▸ What you need to do: When you transcribe the listing that follows, keep every line exact and skip any picture.

▸ Listed entries:

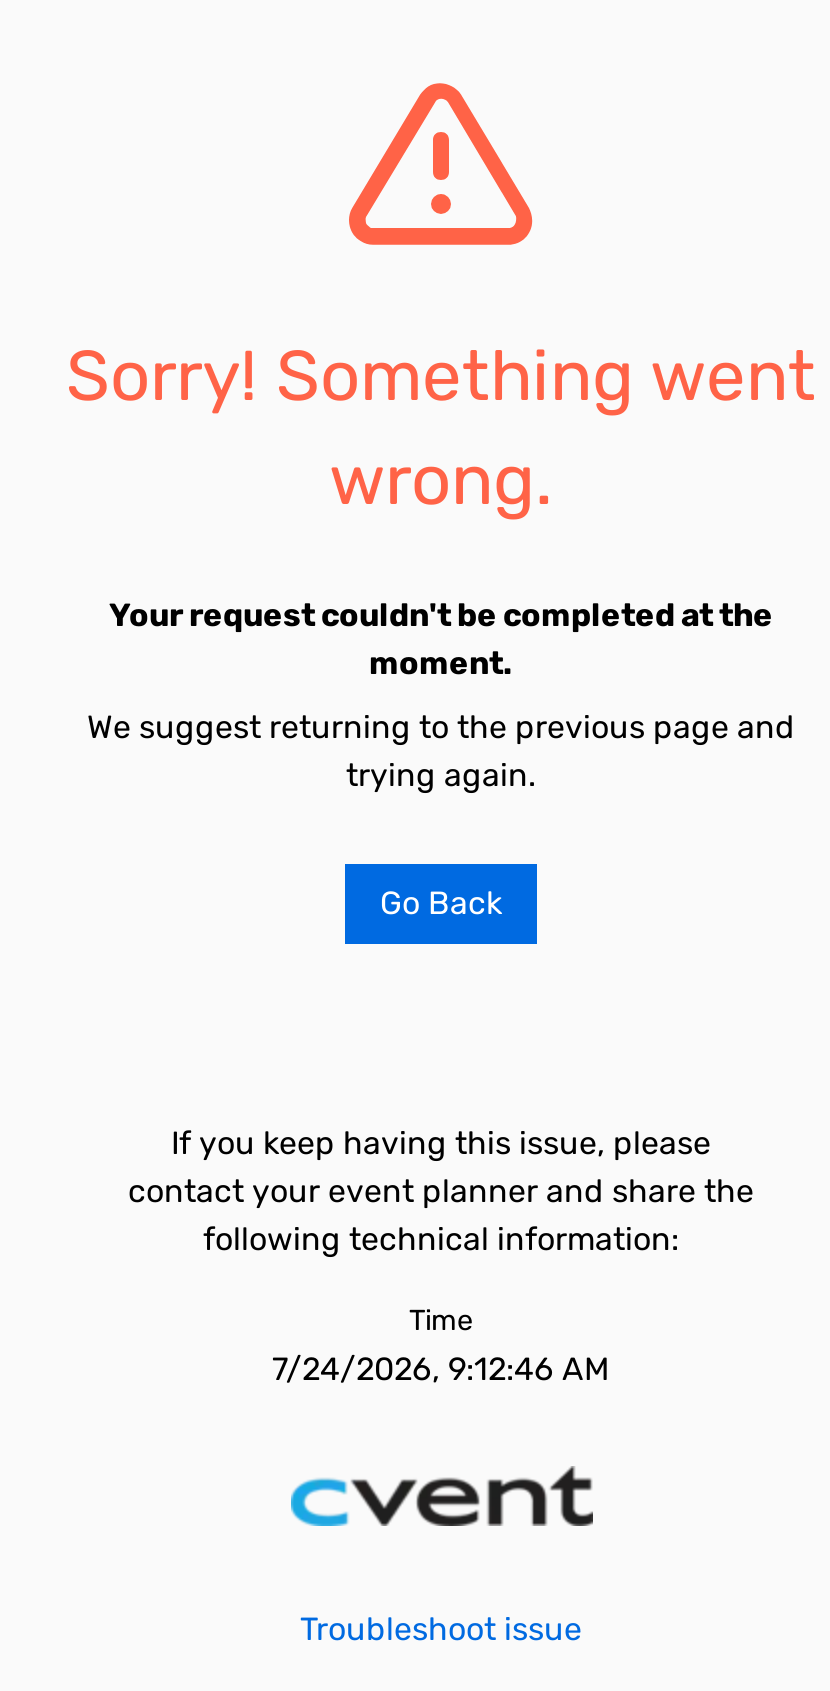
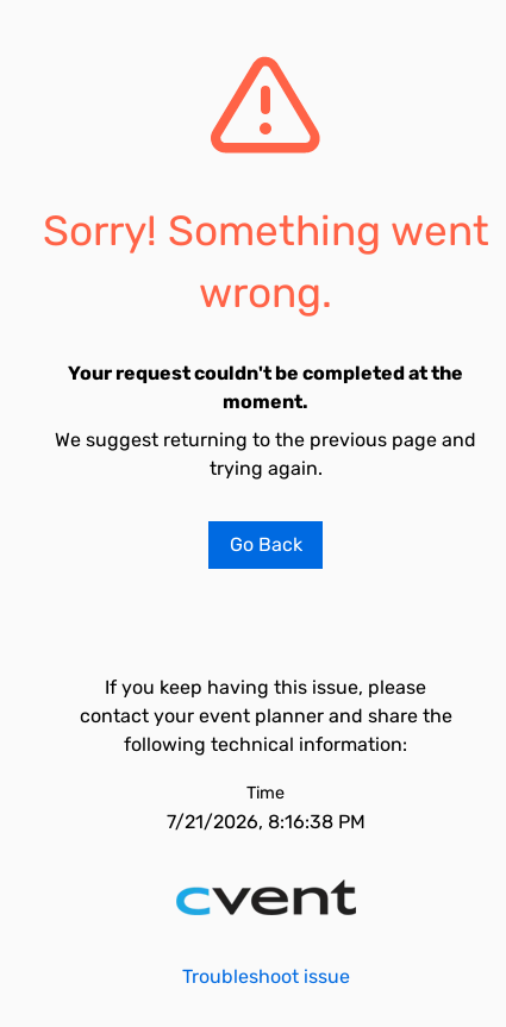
[272,1350,610,1388] 7/24/2026, 9:12:46 AM -> [166,810,365,833] 7/21/2026, 8:16:38 PM

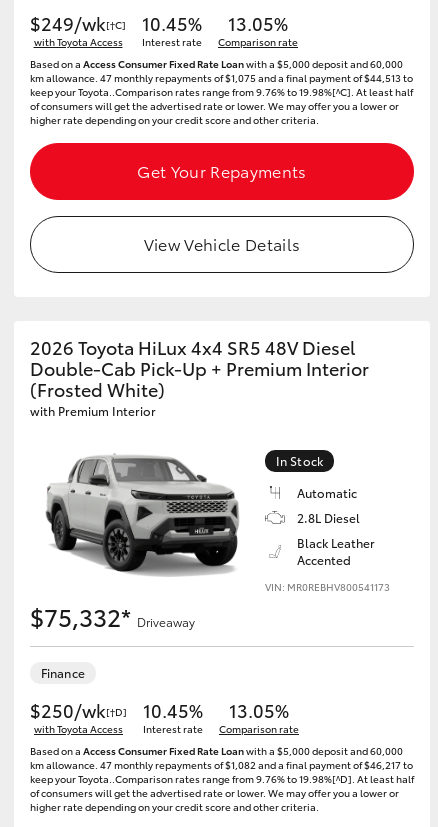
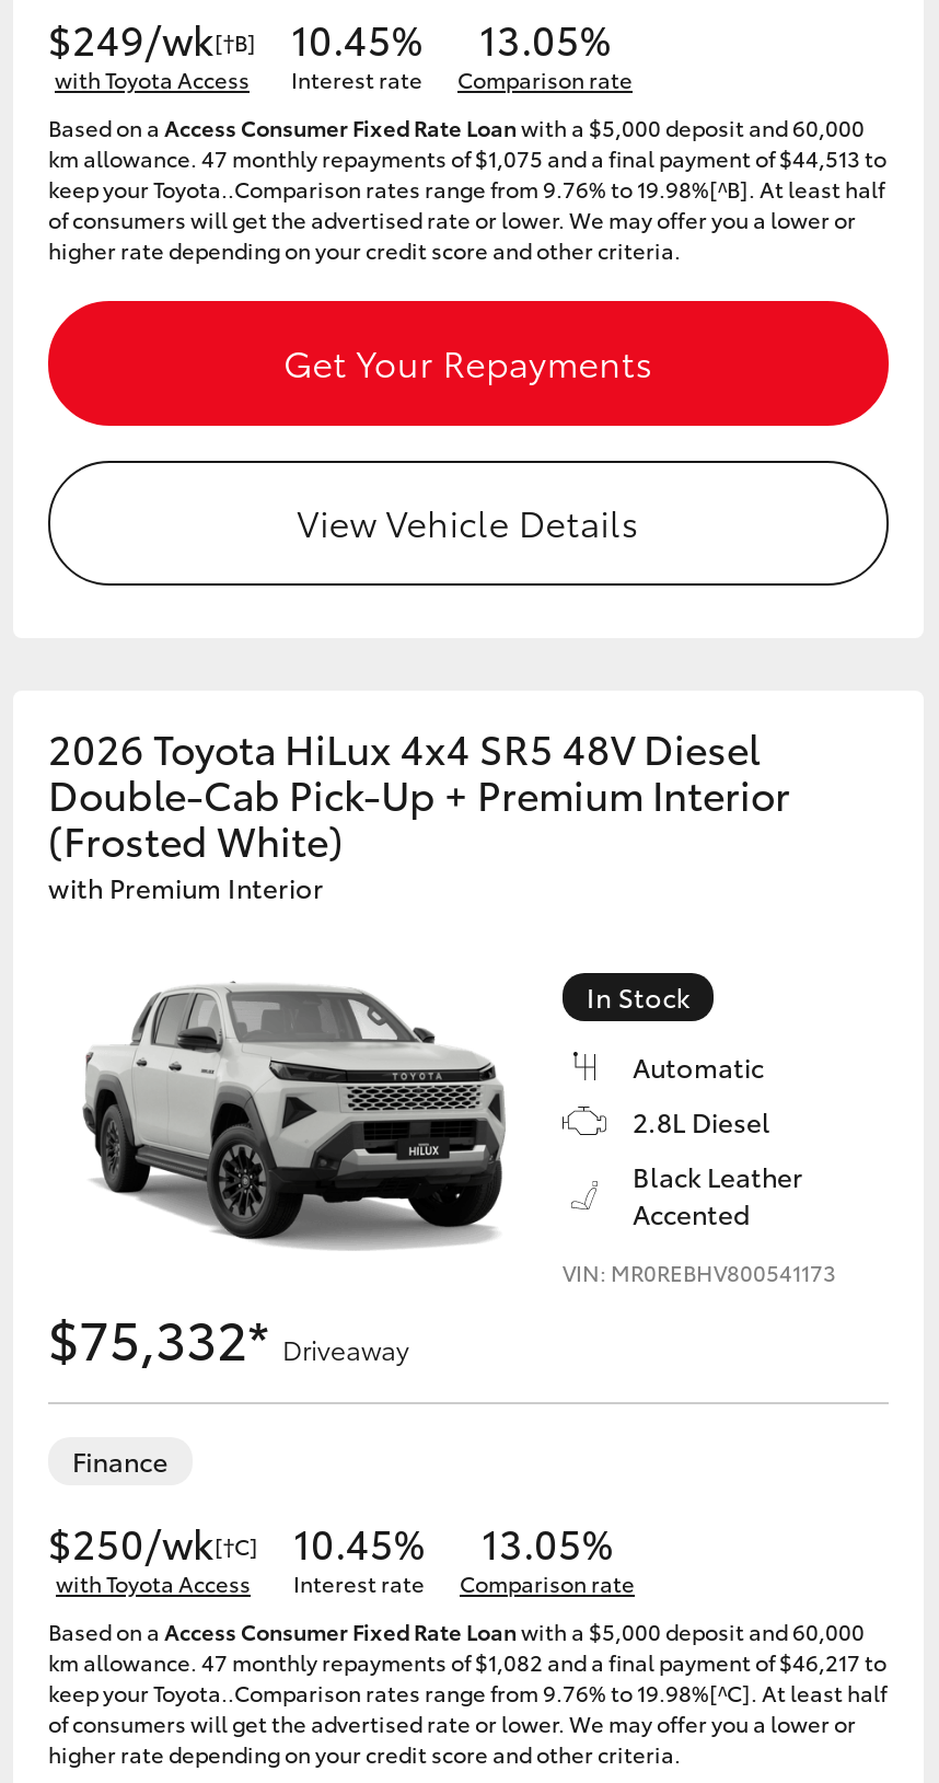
[30,10,288,36] $249/wk[†C] 10.45% 13.05% -> [48,10,611,67] $249/wk[†B] 10.45% 13.05%
moved [30,84,413,99] -> [48,1676,886,1709]: keep your Toyota..Comparison rates range from 9.76% to 19.98%[^C]. At least half
none -> [48,172,884,205] keep your Toyota..Comparison rates range from 9.76% to 19.98%[^B]. At least half
[30,697,289,723] $250/wk[†D] 10.45% 13.05% -> [48,1514,613,1571] $250/wk[†C] 10.45% 13.05%
[30,771,414,786] keep your Toyota..Comparison rates range from 9.76% to 19.98%[^D]. At least half -> none

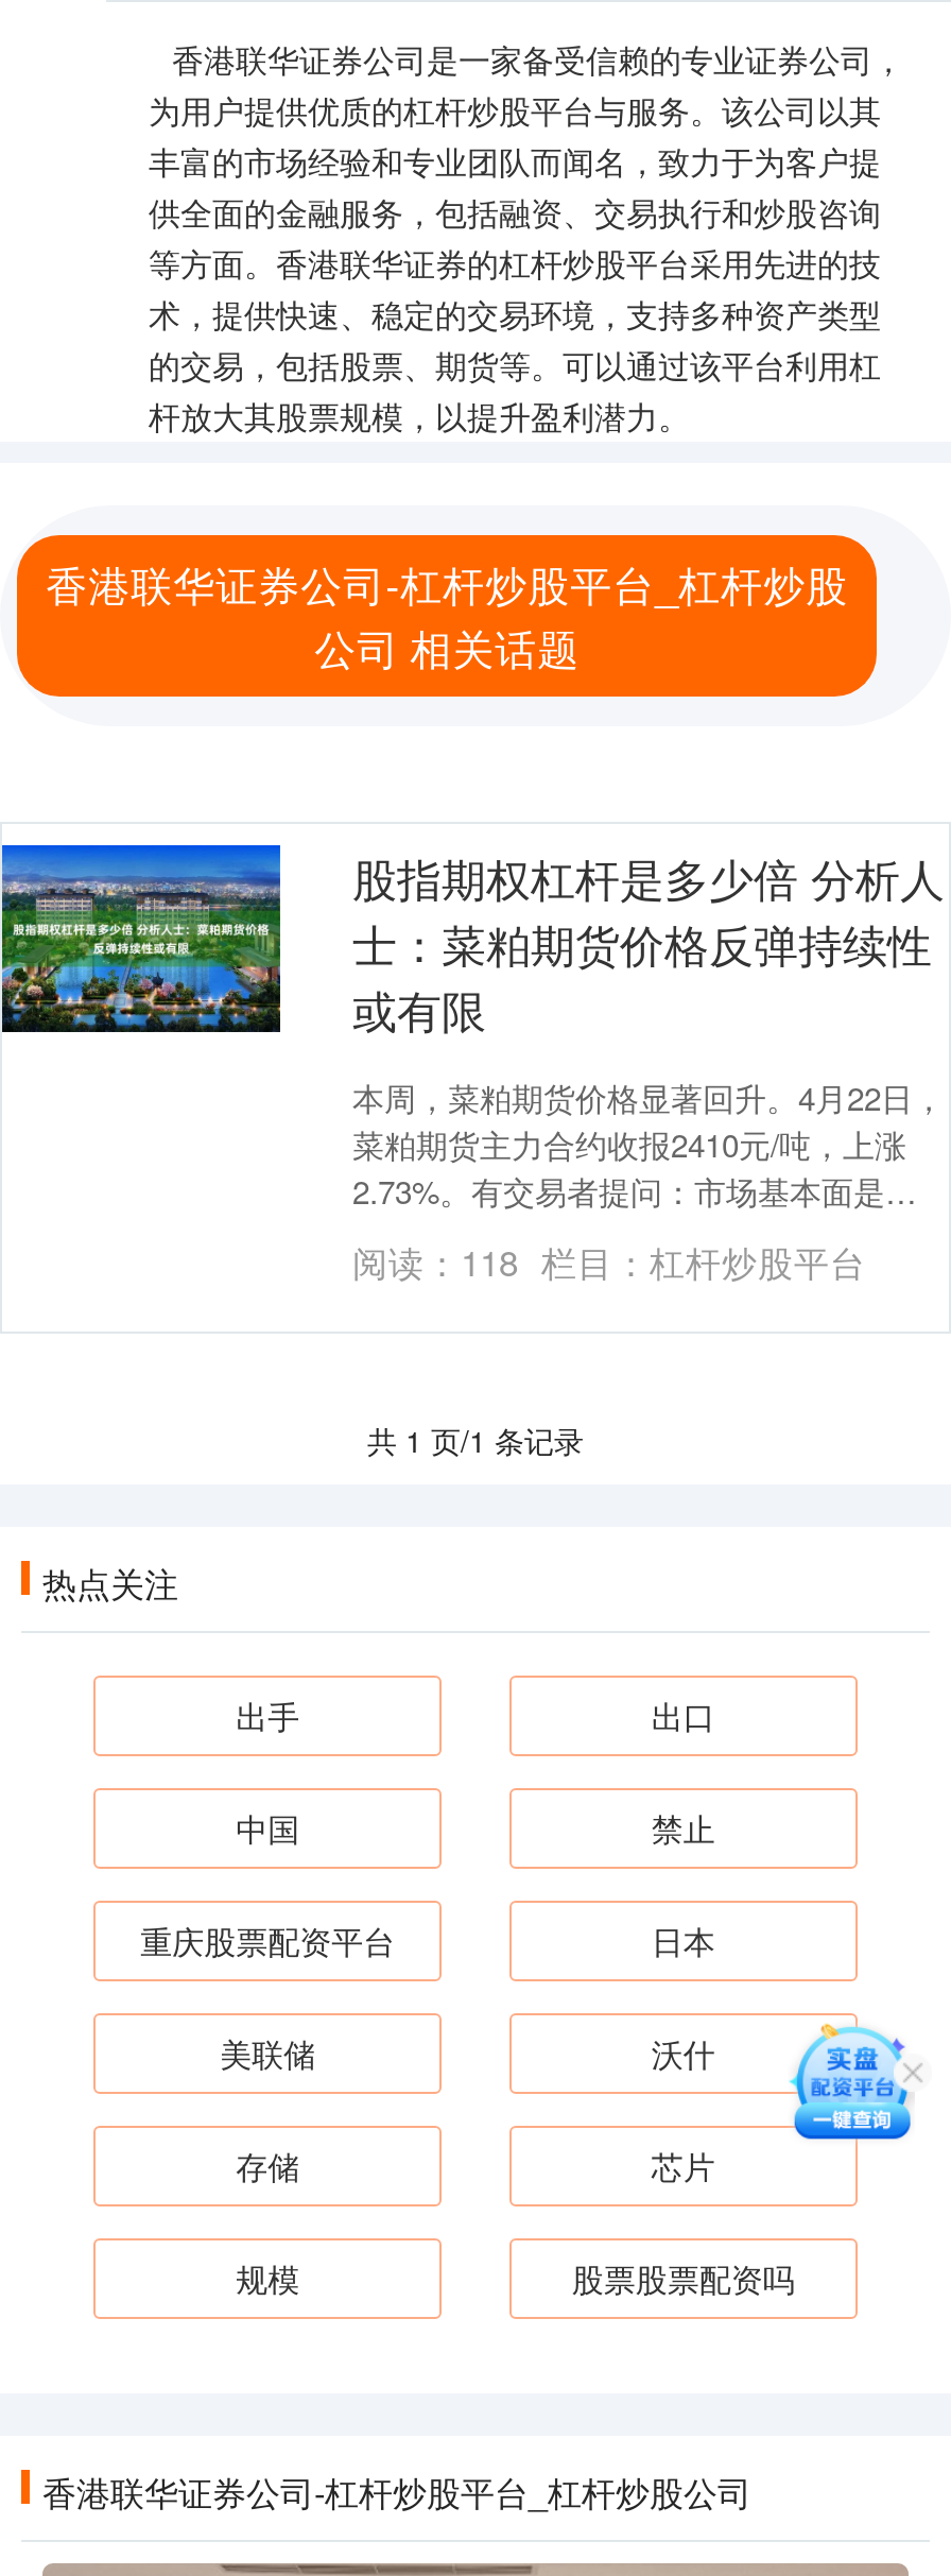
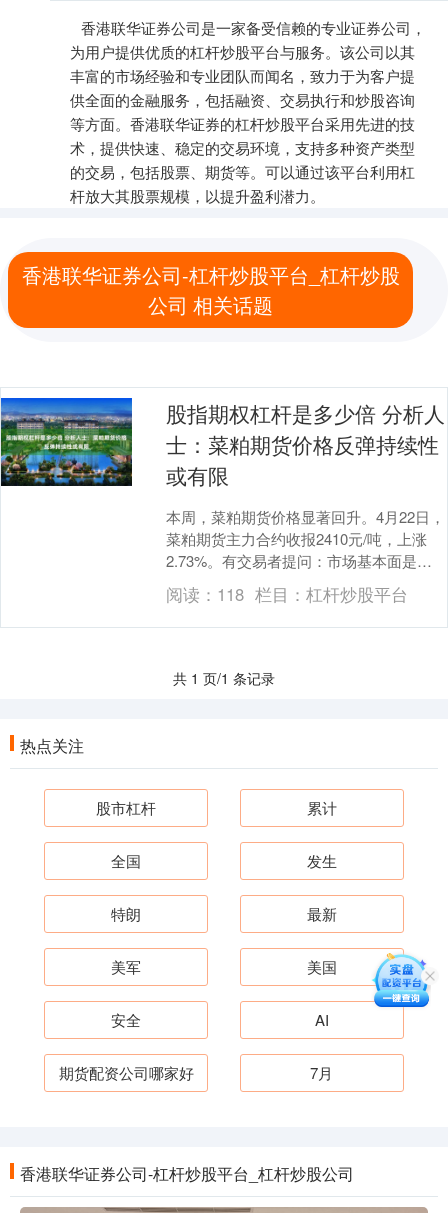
[236,1693,715,1737] 出手 | 出口 -> [96,797,337,818] 股市杠杆 | 累计
[236,1805,715,1850] 中国 | 禁止 -> [111,850,337,871] 全国 | 发生
[140,1918,715,1962] 重庆股票配资平台 | 日本 -> [111,903,337,924] 特朗 | 最新
[220,2030,715,2075] 美联储 | 沃什 -> [111,956,337,977] 美军 | 美国
[236,2143,715,2187] 存储 | 芯片 -> [111,1009,329,1030] 安全 | AI
[236,2255,795,2300] 规模 | 股票股票配资吗 -> [59,1062,333,1083] 期货配资公司哪家好 | 7月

▸ Task solution:
[272,1350,610,1388] 7/24/2026, 9:12:46 AM -> [166,810,365,833] 7/21/2026, 8:16:38 PM

[30,10,288,36] $249/wk[†C] 10.45% 13.05% -> [48,10,611,67] $249/wk[†B] 10.45% 13.05%
moved [30,84,413,99] -> [48,1676,886,1709]: keep your Toyota..Comparison rates range from 9.76% to 19.98%[^C]. At least half
none -> [48,172,884,205] keep your Toyota..Comparison rates range from 9.76% to 19.98%[^B]. At least half
[30,697,289,723] $250/wk[†D] 10.45% 13.05% -> [48,1514,613,1571] $250/wk[†C] 10.45% 13.05%
[30,771,414,786] keep your Toyota..Comparison rates range from 9.76% to 19.98%[^D]. At least half -> none

[236,1693,715,1737] 出手 | 出口 -> [96,797,337,818] 股市杠杆 | 累计
[236,1805,715,1850] 中国 | 禁止 -> [111,850,337,871] 全国 | 发生
[140,1918,715,1962] 重庆股票配资平台 | 日本 -> [111,903,337,924] 特朗 | 最新
[220,2030,715,2075] 美联储 | 沃什 -> [111,956,337,977] 美军 | 美国
[236,2143,715,2187] 存储 | 芯片 -> [111,1009,329,1030] 安全 | AI
[236,2255,795,2300] 规模 | 股票股票配资吗 -> [59,1062,333,1083] 期货配资公司哪家好 | 7月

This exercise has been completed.